Der circa 0,5 bis 1 mm große Parasit lebt zwischen der Oberhaut und der Lederhaut sowie im Epithel der Kiemen der Wirtstiere. Verkapselt unter einer weißen Schicht dienen ihm Haut und Kiemengewebe des Fisches als Nahrung. Sobald er fortpflanzungsfähig ist, durchbricht er die Haut des Wirtes, der dabei erhebliche Verletzungen erleidet. Der Parasit sinkt zu Boden, wo er mit der Bildung von Zysten beginnt. In diesen bilden sich bis zu 1000 sogenannte Schwärmer, die auf der Suche nach einem neuen Wirt frei durchs Wasser schwimmen. Im Erwachsenenstadium ist Ichthyophthirius multifilis als weißes Pünktchen mit bloßem Auge zu erkennen. Charakteristisch ist der hufeisenförmige Großkern in seinem Inneren, der ihn unverwechselbar macht.

Die Infektion mit Ichthyophthirius multifilis beginnt meist mit wenigen weißen Pünktchen an den Flossen und breitet sich später auf dem ganzen Körper des Koi aus. Bei einem Massenbefall verbinden sich die Pünktchen zu weißen Plaquen. Die betroffenen Fische leiden unter einem starken Juckreiz und scheuern sich heftig. Flossenklemmen und Atemnot gehören ebenfalls zu den typischen Symptomen der Ichthyopthiriose, in deren Verlauf das Wirtstier zunehmend apathischer wird und abmagert.

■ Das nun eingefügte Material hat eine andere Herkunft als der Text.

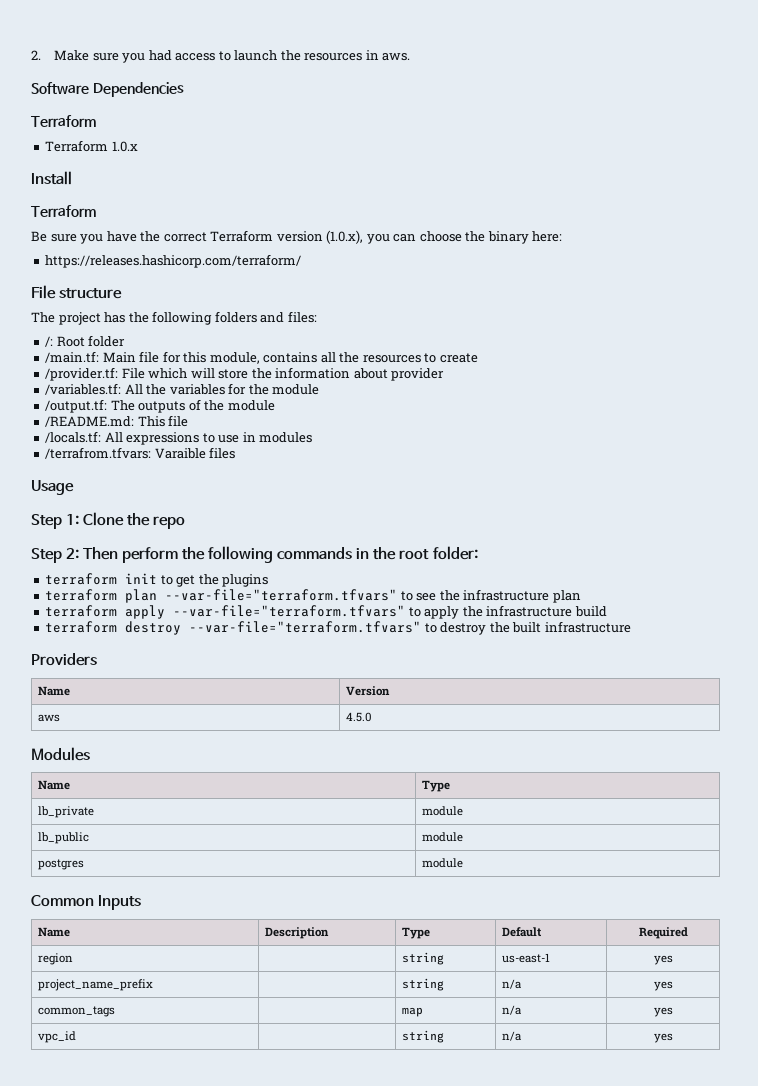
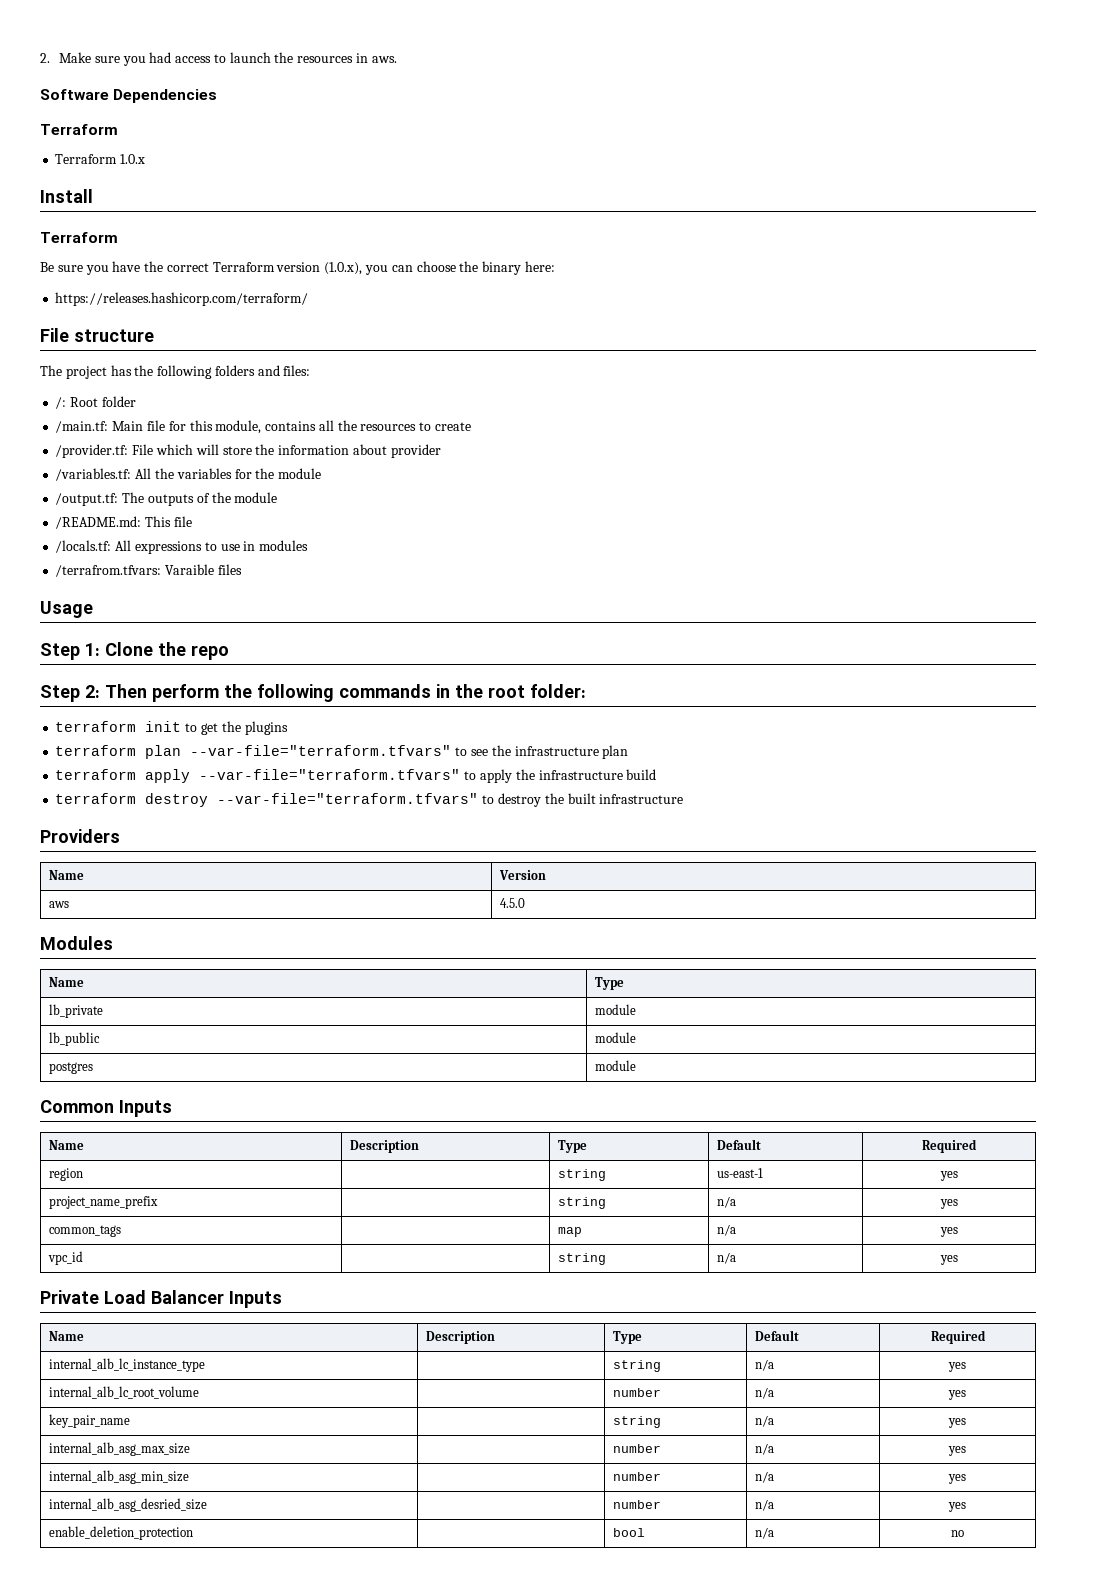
(673, 1038) none -> [40,1290,282,1308] [48,1331,84,1341] [425,1331,495,1344] [612,1331,642,1344] [754,1330,799,1341] [930,1330,986,1344] [48,1358,205,1372] [612,1360,661,1372] [754,1359,774,1371] [948,1362,966,1372] [48,1386,199,1399] [612,1388,661,1397] [754,1387,774,1399] [948,1390,966,1400] [48,1414,130,1428] [612,1416,661,1428] [754,1415,774,1427] [948,1418,966,1428] [48,1442,190,1456] [612,1444,661,1453] [754,1443,774,1455] [948,1446,966,1456] [48,1470,189,1484] [612,1472,661,1481] [754,1471,774,1483] [948,1474,966,1484] [48,1498,207,1512] [612,1500,661,1509] [754,1499,774,1511] [948,1502,966,1512] [48,1526,193,1540] [612,1528,645,1537] [754,1527,774,1539] [951,1530,964,1537] // Private Load Balancer Inputs // Name | Description | Type | Default | Required // internal_alb_lc_instance_type | | string | n/a | yes // internal_alb_lc_root_volume | | number | n/a | yes // key_pair_name | | string | n/a | yes // internal_alb_asg_max_size | | number | n/a | yes // internal_alb_asg_min_size | | number | n/a | yes // internal_alb_asg_desried_size | | number | n/a | yes // enable_deletion_protection | | bool | n/a | no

Während er in der Haut des Wirtes heranwächst, lässt sich Ichthyophthirius multifilis nicht direkt bekämpfen. Somit richtet sich die Behandlung gegen die frei schwimmenden Schwärmer. Diese können mithilfe von Farbstoffen wie Malachitgrün leicht abgetötet werden. Koihalter sollten allerdings dringend die Dosierungsanweisungen beachten, da eine Unterdosierung die Entwicklung resistenter Stämme bewirken würde. Da die verkapselten Fressstadien hierdurch nicht vernichtet werden, muss die Behandlung mehrmals im Abstand von jeweils vier Tagen erfolgen, um erfolgreich zu sein.